Assignment
Lines from the one containing "subtotal: 832.76 -> 896.47" through the last line of the data are to be repeated word for word, both ends included.

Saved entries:
= Beginning of Section =

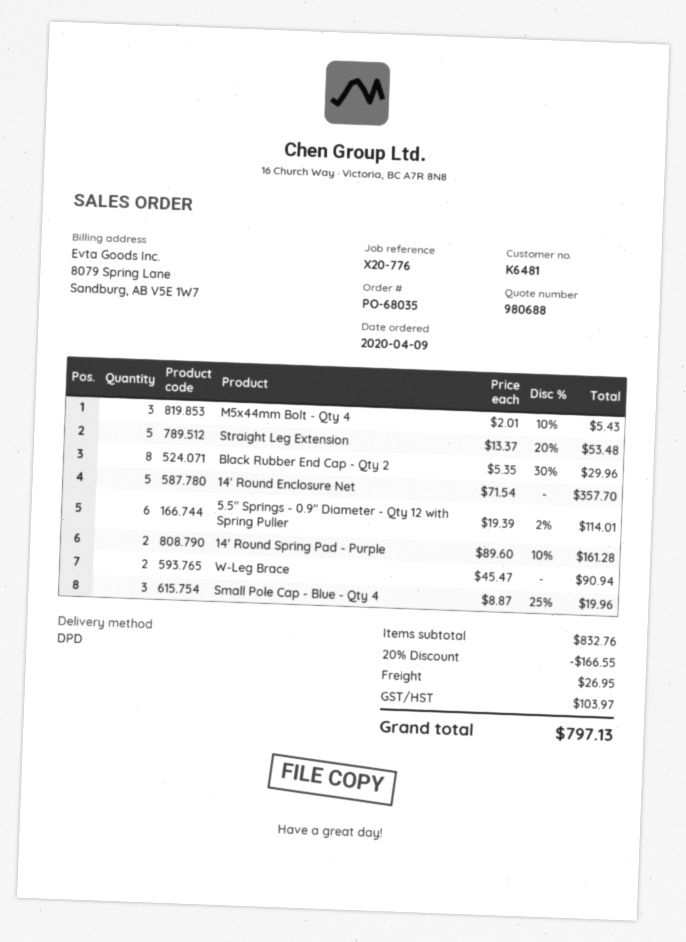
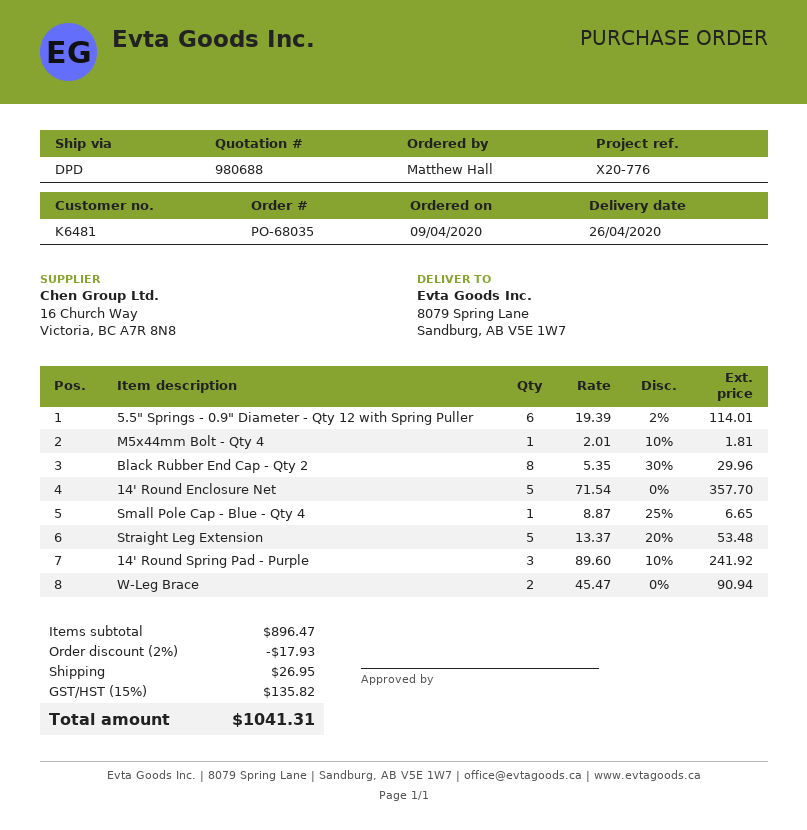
M5x44mm Bolt - Qty 4: 3 x 2.01 - 10% = 5.43 -> 1 x 2.01 - 10% = 1.81
14' Round Spring Pad - Purple: 2 x 89.60 - 10% = 161.28 -> 3 x 89.60 - 10% = 241.92
Small Pole Cap - Blue - Qty 4: 3 x 8.87 - 25% = 19.96 -> 1 x 8.87 - 25% = 6.65
subtotal: 832.76 -> 896.47
discount: 20% = 166.55 -> 2% = 17.93
tax: 103.97 -> 135.82
total: 797.13 -> 1041.31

= End of Section =

Answer below
subtotal: 832.76 -> 896.47
discount: 20% = 166.55 -> 2% = 17.93
tax: 103.97 -> 135.82
total: 797.13 -> 1041.31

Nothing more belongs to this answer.